In 1689 he was sworn of the Privy Council and made Comptroller of the Household by King William III, establishing the link between the royal position and government for the first time, although William is said to have distrusted him.

He went out of office in 1702, after the accession of Anne (who disliked him intensely, and took great pleasure in personally taking his staff of office from him), but in 1706, he was created Earl of Wharton and Viscount Winchendon in the Peerage of England. He served as Lord Lieutenant of Ireland 1708–1710.

Anne’s dislike of him was partly the product of her dislike for the Whig Junto- the “five tyrannising lords”, which William III had shared to some extent,[5] but far more to his debauched and irreligious character.
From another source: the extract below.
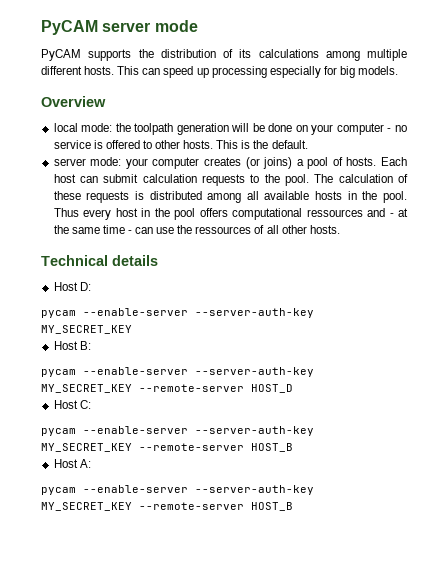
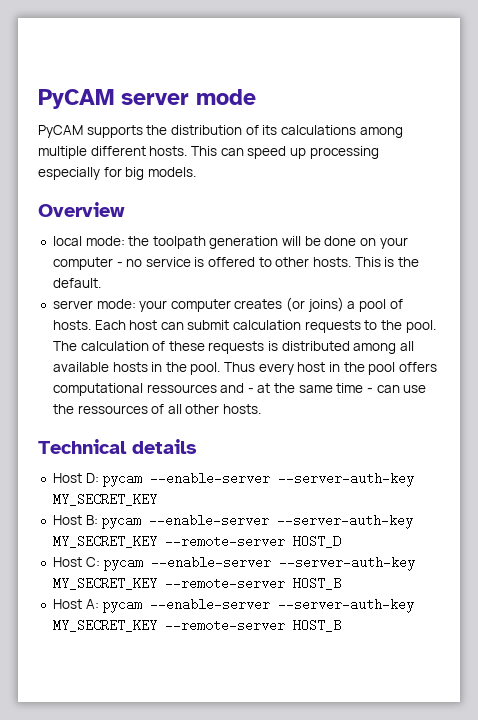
(91, 286) // -> (99, 478) none
(91, 345) // -> (98, 520) none
(91, 404) // -> (100, 562) none
(91, 463) // -> (99, 604) none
Even by the standards of Restoration rakes, Wharton was considered a man “void of moral or religious principles”. The most striking charge was that in 1682, when drunk, he had broken into the church in Great Barrington, Gloucestershire, and relieved himself against the communion table and in the pulpit. The story is probably true: certainly in 1705 during a debate on Church matters in the House of Lords Wharton was left speechless when Thomas Osborne, 1st Duke of Leeds directly accused him of it.

Despite his faults he has been described as a man of immense charm, a fine public speaker and a “political organiser of genius”. As the dominant politician in Aylesbury, he was partly responsible for the landmark constitutional case of Ashby v White, which established the principle for every wrong there is a remedy.

It is rumored that Wharton had taken Dorothy Townshend, née Walpole, as a lover prior to her marraiage. It is possible there is some truth to this as further rumors suggest that her later husband, Charles Townshend, 2nd Viscount Townshend may have either killed her or faked her funeral and hid her away at Raynham Hall. This rumor is based on the alleged infidelity of Dorothy during their marriage.  She is also rumored to haunt Raynham, known as the Brown Lady of Raynham Hall.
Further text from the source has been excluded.